What to work on: Look for the word "rule" in the entries and copy each line where it appears.
# # # # # # #
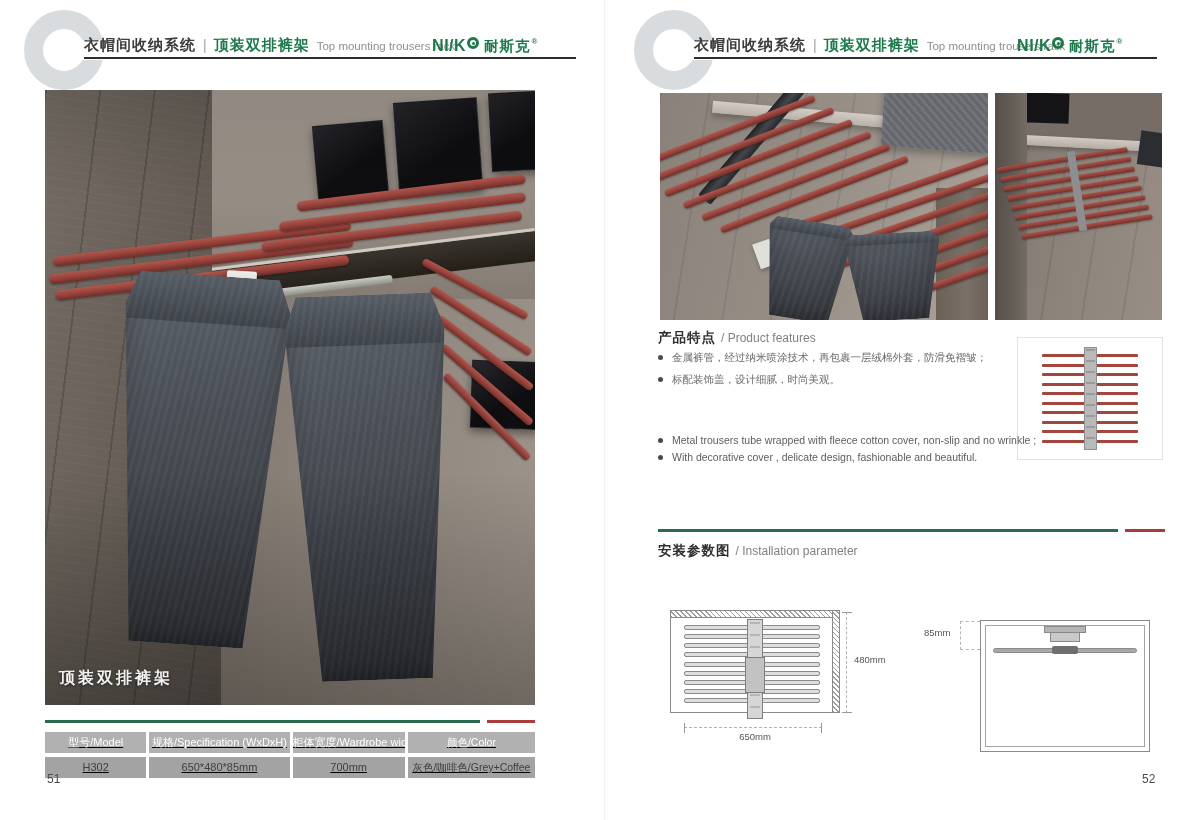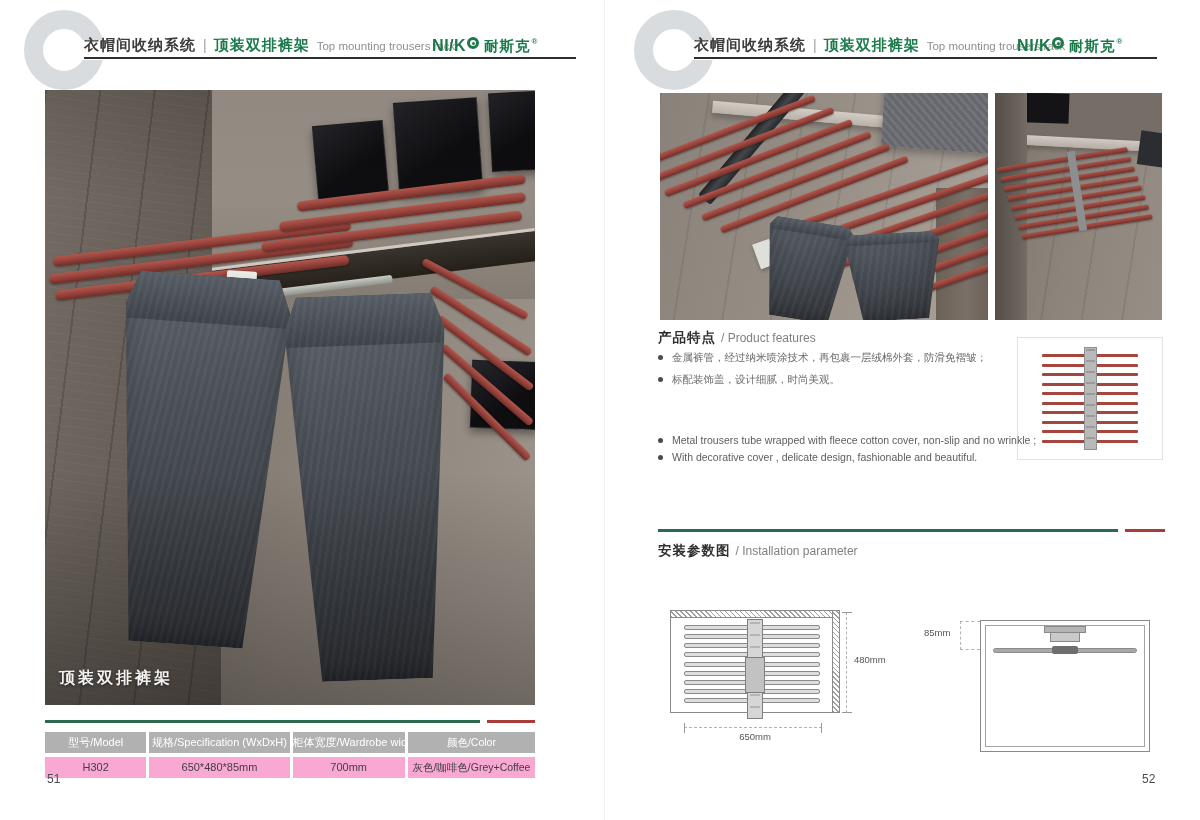--- a/index.html
+++ b/index.html
@@ -105,7 +105,7 @@
   .page-left .rule-red{left:467px;top:720px;width:48px;}
   .page-right .rule-green{left:28px;top:529px;width:460px;}
   .page-right .rule-red{left:495px;top:529px;width:40px;}
-  .spec{position:absolute;left:25px;top:732px;width:490px;}
+  .spec{position:absolute;left:25px;top:732px;width:490px;text-decoration:underline;}
   .spec-row{display:flex;gap:3px;margin-bottom:4px;}
   .spec-cell{height:21px;line-height:21px;text-align:center;font-size:11px;overflow:hidden;white-space:nowrap;}
   .spec-head .spec-cell{background:#b1b1b1;color:#fff;}

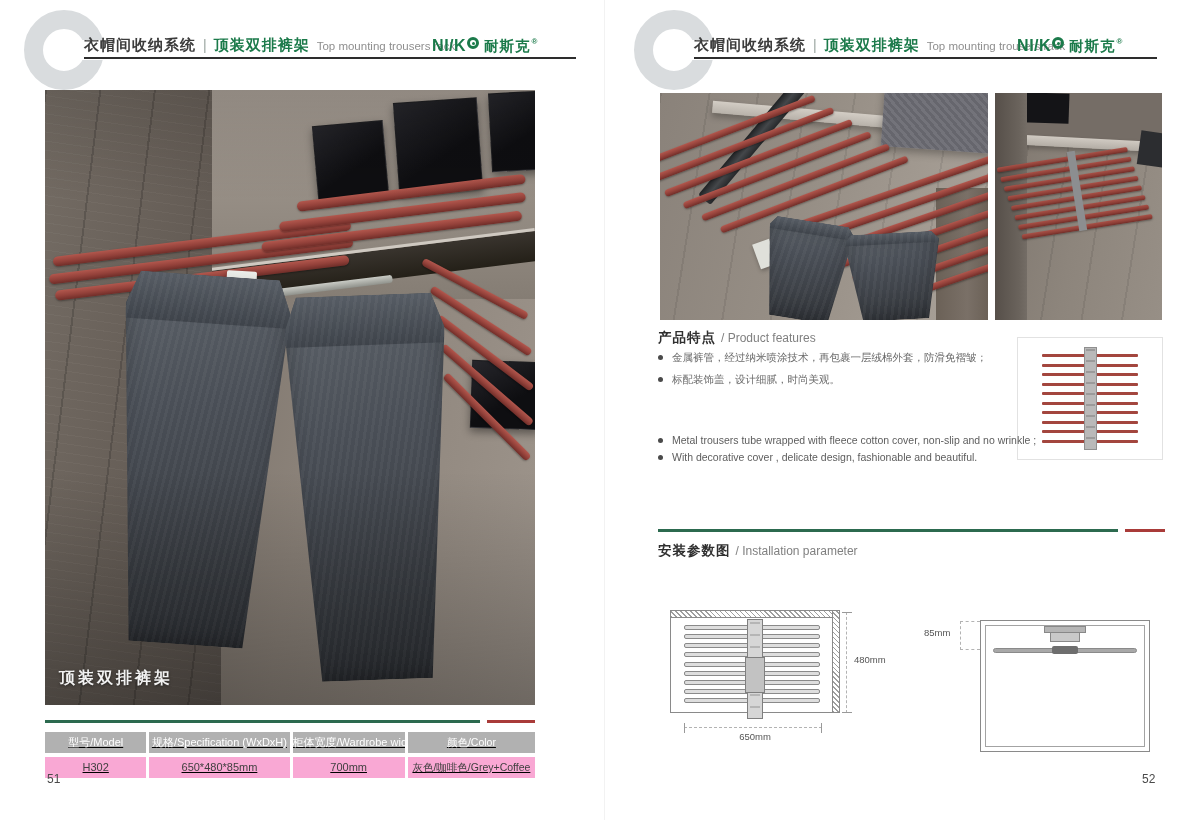--- a/index.html
+++ b/index.html
@@ -109,7 +109,7 @@
   .spec-row{display:flex;gap:3px;margin-bottom:4px;}
   .spec-cell{height:21px;line-height:21px;text-align:center;font-size:11px;overflow:hidden;white-space:nowrap;}
   .spec-head .spec-cell{background:#b1b1b1;color:#fff;}
-  .spec-vals .spec-cell{background:#f9a8d4;color:#3f3f3f;}
+  .spec-vals .spec-cell{background:#a3a3a3;color:#3f3f3f;}
   .spec-cell.c1{flex:102 1 0;}.spec-cell.c2{flex:141 1 0;}.spec-cell.c3{flex:113 1 0;}.spec-cell.c4{flex:128 1 0;font-size:10.5px;}
   .pageno{position:absolute;top:772px;font-size:12px;color:#4a4a4a;}
   .page-left .pageno{left:27px;}

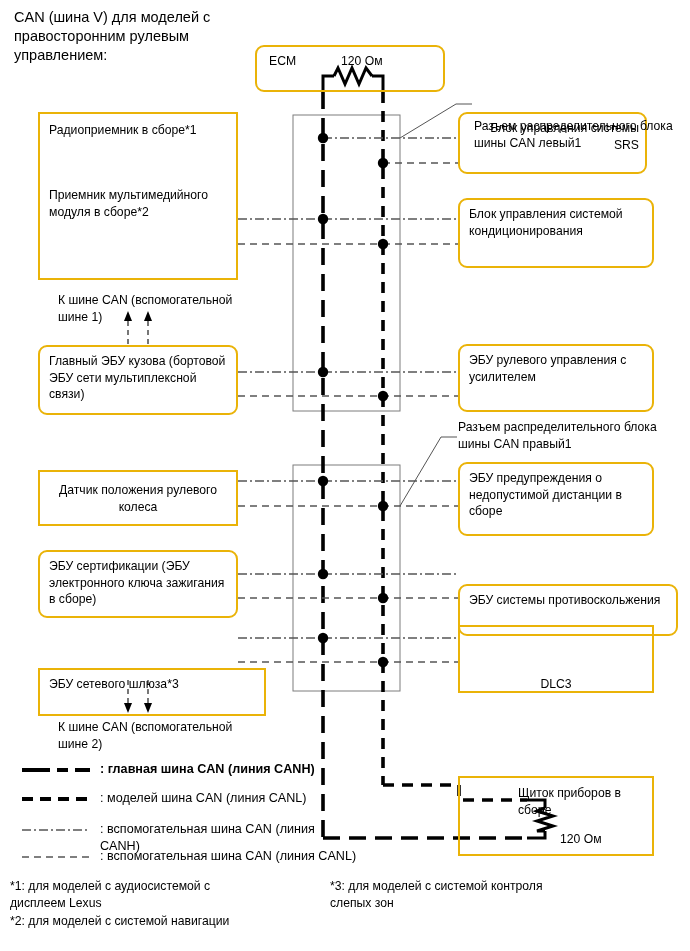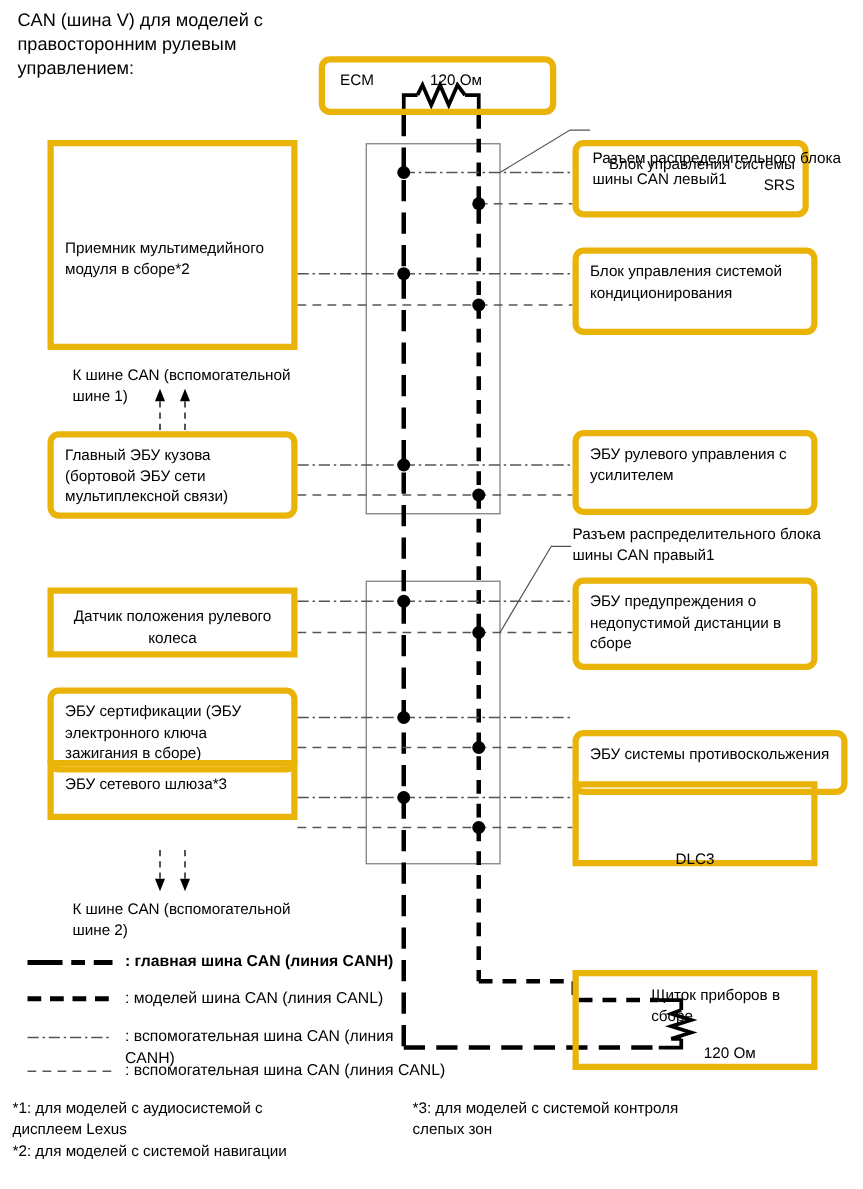--- a/index.html
+++ b/index.html
@@ -9,7 +9,7 @@
   #root{position:relative;width:690px;height:951px;overflow:hidden;}
   svg#canvas{position:absolute;left:0;top:0;width:690px;height:951px;}
   .ttl{position:absolute;left:14px;top:8px;width:250px;font-size:14.5px;line-height:19px;}
-  .bx{position:absolute;box-sizing:border-box;border:5px solid #eab308;background:transparent;}
+  .bx{position:absolute;box-sizing:border-box;border:2px solid #eab308;background:transparent;}
   .bx.r{border-radius:9px;}
   .bx span{position:absolute;font-size:12.2px;line-height:16.5px;display:block;}
   .bx span.tl{left:9px;top:6px;right:6px;}

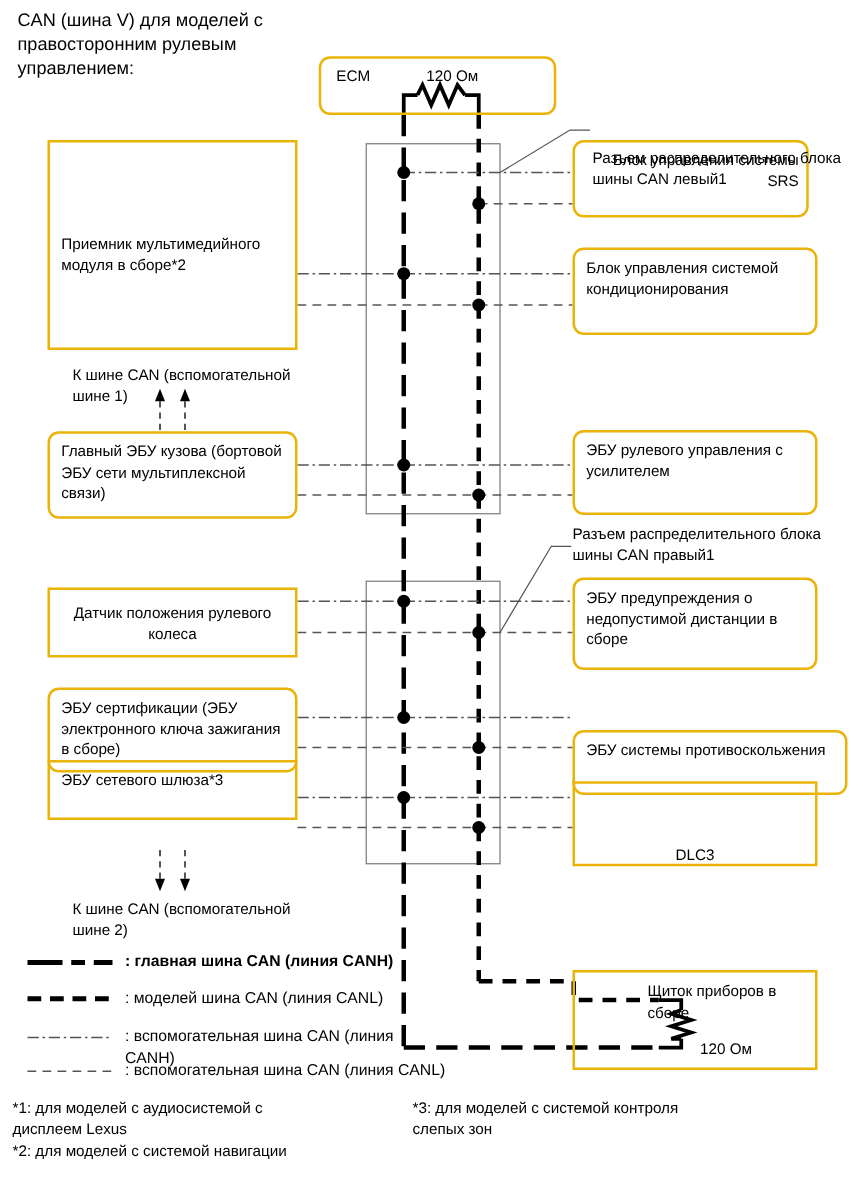--- a/index.html
+++ b/index.html
@@ -120,6 +120,7 @@
   </div>
 
   <div class="bx" style="left:38px;top:112px;width:200px;height:168px;">
+    <span class="tl" style="top:8px;">Радиоприемник в сборе*1</span>
     <span class="tl" style="top:73px;">Приемник мультимедийного модуля в сборе*2</span>
   </div>
 

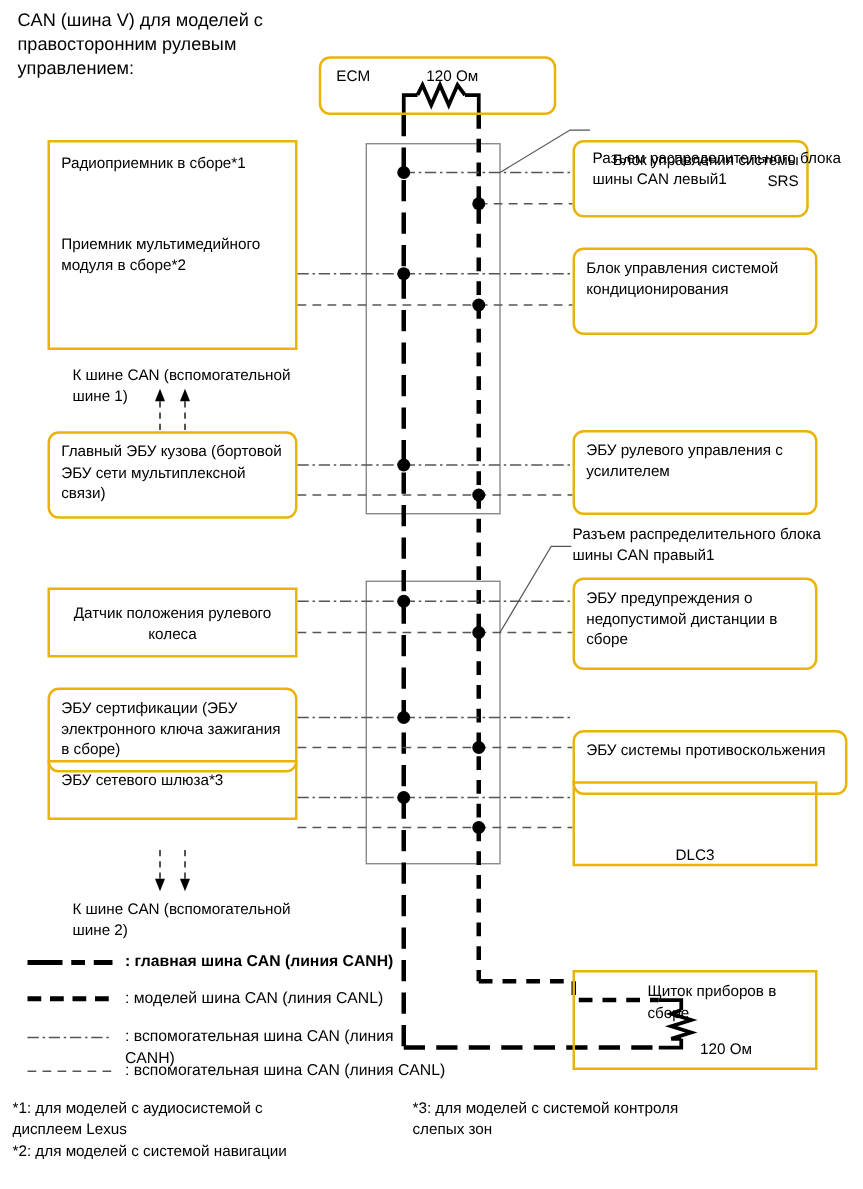--- a/index.html
+++ b/index.html
@@ -136,7 +136,7 @@
     <span class="tl">ЭБУ сертификации (ЭБУ электронного ключа зажигания в сборе)</span>
   </div>
 
-  <div class="bx" style="left:38px;top:608px;width:200px;height:48px;">
+  <div class="bx" style="left:38px;top:668px;width:228px;height:48px;">
     <span class="tl">ЭБУ сетевого шлюза*3</span>
   </div>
# # # # # # #
Answer to the problem:
   .page-left .rule-red{left:467px;top:720px;width:48px;}
   .page-right .rule-green{left:28px;top:529px;width:460px;}
   .page-right .rule-red{left:495px;top:529px;width:40px;}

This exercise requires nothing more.